Coming into the tournament, no one was looking out for Demitra or the Slovaks. With all the top-tier talent competing for the major hockey powers, Slovakia flew under the radar through the preliminary round losing a tough game to the Czechs in the opener before beating Russia, Latvia, Norway and then Sweden.

Demitra has played a huge role in that as he’s tied for the tournament scoring lead with two goals and five assists in five games. Teammate Marian Hossa has been equally as dangerous with the same output.

”I didn’t know that, but I’m not surprised,” said Luongo in hearing Demitra is tied atop the points leaderboard with Hossa, Dany Heatley and Jonathan Toews.

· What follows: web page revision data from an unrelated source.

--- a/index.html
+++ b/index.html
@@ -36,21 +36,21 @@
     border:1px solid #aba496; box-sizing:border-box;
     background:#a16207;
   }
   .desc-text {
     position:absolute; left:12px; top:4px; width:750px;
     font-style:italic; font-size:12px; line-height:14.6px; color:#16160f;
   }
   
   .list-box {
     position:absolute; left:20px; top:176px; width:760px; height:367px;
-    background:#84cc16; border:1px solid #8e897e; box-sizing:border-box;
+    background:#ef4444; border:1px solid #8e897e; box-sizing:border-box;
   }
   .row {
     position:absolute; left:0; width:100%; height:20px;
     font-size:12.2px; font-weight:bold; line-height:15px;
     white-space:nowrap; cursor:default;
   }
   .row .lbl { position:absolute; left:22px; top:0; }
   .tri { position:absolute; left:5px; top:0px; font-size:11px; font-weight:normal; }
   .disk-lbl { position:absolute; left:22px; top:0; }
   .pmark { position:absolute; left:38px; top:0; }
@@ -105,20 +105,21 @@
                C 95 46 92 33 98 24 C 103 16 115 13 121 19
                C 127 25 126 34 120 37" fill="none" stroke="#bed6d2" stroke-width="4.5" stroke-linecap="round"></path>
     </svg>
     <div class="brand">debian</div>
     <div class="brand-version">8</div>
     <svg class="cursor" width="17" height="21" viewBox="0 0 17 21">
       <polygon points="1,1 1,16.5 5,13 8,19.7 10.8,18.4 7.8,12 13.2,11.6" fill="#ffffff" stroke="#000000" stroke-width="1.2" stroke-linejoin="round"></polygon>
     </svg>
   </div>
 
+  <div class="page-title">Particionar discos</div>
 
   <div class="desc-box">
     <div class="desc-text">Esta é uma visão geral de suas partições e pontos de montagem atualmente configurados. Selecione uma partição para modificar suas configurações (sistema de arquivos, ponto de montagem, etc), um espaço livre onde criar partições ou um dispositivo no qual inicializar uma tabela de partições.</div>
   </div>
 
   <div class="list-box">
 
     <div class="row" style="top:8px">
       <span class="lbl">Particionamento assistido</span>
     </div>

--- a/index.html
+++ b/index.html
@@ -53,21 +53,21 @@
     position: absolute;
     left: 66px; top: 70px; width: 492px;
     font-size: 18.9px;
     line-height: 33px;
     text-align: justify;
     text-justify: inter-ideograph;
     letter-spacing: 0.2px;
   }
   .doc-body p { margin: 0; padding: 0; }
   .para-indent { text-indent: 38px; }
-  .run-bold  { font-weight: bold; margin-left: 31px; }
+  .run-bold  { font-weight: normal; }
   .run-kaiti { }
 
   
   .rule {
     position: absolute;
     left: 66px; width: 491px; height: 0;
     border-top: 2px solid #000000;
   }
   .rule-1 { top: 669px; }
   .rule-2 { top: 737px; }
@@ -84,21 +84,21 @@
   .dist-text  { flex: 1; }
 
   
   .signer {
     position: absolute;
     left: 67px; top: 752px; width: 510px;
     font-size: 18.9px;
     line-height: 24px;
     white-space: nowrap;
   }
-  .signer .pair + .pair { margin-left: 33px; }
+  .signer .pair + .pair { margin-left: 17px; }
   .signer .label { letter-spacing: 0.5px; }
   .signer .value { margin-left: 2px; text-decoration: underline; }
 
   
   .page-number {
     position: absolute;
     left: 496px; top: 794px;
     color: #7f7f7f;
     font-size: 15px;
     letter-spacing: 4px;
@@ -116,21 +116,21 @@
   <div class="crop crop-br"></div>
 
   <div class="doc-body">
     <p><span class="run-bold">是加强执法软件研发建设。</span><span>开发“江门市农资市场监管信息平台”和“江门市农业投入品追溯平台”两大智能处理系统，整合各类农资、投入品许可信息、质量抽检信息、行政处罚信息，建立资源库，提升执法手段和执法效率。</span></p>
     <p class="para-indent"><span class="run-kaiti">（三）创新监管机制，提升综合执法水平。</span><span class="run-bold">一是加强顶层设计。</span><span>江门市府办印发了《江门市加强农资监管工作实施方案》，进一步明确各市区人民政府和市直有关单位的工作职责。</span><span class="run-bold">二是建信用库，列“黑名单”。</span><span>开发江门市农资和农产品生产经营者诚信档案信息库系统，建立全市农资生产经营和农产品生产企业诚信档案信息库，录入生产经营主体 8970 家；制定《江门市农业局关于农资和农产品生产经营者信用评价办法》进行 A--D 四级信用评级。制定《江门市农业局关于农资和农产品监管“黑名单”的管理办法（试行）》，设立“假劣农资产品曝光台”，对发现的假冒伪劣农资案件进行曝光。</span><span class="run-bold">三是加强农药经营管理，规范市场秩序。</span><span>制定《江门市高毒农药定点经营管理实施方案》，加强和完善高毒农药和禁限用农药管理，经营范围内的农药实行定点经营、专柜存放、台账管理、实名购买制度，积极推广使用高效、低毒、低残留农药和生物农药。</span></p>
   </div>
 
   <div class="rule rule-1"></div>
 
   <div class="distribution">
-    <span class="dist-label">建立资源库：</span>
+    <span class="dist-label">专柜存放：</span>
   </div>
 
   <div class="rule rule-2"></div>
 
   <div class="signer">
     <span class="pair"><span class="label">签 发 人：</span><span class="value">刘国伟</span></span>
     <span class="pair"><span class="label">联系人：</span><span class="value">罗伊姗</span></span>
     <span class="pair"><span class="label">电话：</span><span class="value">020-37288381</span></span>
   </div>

“I’ve seen him play a little bit, he’s skating pretty well. Hopefully he’ll carry that over once we’re done here.”

The prospect of a rematch of the 2002 gold medal game between Canada and the United States is an intriguing one to say the least, especially with the Yankees having just creamed the Canucks in group play.

No host team has won gold since the Americans pulled off the feat in 1980 during the Miracle on Ice. You might have heard of it.

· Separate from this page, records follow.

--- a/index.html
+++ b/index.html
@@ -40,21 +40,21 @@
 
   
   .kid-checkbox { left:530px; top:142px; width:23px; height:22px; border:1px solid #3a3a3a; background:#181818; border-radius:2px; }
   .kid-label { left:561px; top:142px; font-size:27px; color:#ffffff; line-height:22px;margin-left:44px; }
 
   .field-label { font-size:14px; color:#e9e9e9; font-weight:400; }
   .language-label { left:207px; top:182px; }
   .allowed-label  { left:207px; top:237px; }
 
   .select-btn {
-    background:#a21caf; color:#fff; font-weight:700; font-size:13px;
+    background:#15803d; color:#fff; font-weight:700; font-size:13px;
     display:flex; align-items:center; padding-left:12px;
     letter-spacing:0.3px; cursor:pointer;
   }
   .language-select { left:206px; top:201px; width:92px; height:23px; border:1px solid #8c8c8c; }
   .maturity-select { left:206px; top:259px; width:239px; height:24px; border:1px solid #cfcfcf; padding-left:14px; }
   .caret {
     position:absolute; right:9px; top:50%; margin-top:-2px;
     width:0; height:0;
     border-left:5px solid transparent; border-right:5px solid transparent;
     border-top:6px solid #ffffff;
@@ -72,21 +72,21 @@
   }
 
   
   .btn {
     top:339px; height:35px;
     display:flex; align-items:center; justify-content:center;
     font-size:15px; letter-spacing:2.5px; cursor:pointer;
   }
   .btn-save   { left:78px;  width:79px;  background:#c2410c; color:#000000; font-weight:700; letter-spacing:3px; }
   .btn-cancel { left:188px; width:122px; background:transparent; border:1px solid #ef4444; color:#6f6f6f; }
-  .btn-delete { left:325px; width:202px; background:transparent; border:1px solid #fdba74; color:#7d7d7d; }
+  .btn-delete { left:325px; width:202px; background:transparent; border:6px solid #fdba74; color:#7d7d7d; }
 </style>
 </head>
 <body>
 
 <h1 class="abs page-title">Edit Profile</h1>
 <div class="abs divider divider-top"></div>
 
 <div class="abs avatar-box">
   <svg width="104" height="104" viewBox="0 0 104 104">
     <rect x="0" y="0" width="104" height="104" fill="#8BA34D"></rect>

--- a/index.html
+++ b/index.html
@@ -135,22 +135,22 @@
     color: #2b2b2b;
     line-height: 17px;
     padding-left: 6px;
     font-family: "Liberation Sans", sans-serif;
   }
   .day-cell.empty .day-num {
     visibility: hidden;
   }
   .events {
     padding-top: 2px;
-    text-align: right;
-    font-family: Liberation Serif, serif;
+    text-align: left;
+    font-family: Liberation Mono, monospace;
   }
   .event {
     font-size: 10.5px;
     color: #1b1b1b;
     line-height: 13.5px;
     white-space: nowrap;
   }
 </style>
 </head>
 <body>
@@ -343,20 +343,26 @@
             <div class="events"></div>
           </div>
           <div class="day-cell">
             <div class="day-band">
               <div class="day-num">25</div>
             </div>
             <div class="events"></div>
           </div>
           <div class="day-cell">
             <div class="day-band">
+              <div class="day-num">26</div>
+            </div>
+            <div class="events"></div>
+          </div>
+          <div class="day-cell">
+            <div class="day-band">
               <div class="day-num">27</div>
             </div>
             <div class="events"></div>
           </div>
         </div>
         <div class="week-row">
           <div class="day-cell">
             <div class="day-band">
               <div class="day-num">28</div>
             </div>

Let’s not get ahead of ourselves, though, Slovaks and Finns are waiting in the wings to play spoiler and both have proven that’s a role they’re good at.

”I don’t think I’m going to talk about that,” Luongo said, stick handling around his thoughts on a North American final for gold.

”It’s still a long ways away and like yesterday a lot of people were talking about us playing Sweden but you never know what can happen.

”There’s no point in jumping ahead of ourselves. We’re just taking it one day at a time here and if ever we do meet, we’ll have a day to talk about it.


Good news, bad news came out of Thursday’s practice at 8 Rinks in Burnaby.

Kevin Bieksa took to the ice at least half an hour before the team and worked with the Canucks skills coach, then continued to participate in the full hour practice.

“I saw him before practice and he skated quite a long time,” said coach Alain Vigneault following practice. “I talked real briefly with him and he says he’s starting to feel better and hopefully we’ll have him back soon.”

Click here to read today's report from practice.


With a Canucks player remaining on all four teams left, we’re guaranteed to have one medal in each position.

Friday will feature a pair of semi-final games. Ryan Kesler leads the American charge against Sami Salo and the Finnish at 12:00 p.m. (PST). Roberto Luongo and Team Canada wil then face Pavol Demitra and Team Slovakia at 6:30 p.m. (PST).

What’s on the line? A trip to the gold medal game Sunday afternoon. The losers will faceoff Saturday for bronze.

While things look primed for a rematch of the 2002 Salt Lake City final of Canada and the United States, Finland and Slovakia are both capable of upsets.

Salo’s squad lost to Sweden finishing second at the 2006 Games, while Demitra and company knocked out those same Swedes with a quarter-final win Wednesday.

Any way you slice it, there will be medals in the Canucks dressing room following the Olympics.

With the exception of Salo, any player coming away with gold, silver or bronze will be on the podium for the first time in their career.

That’ll undoubtedly become the highlight of their career in a heartbeat.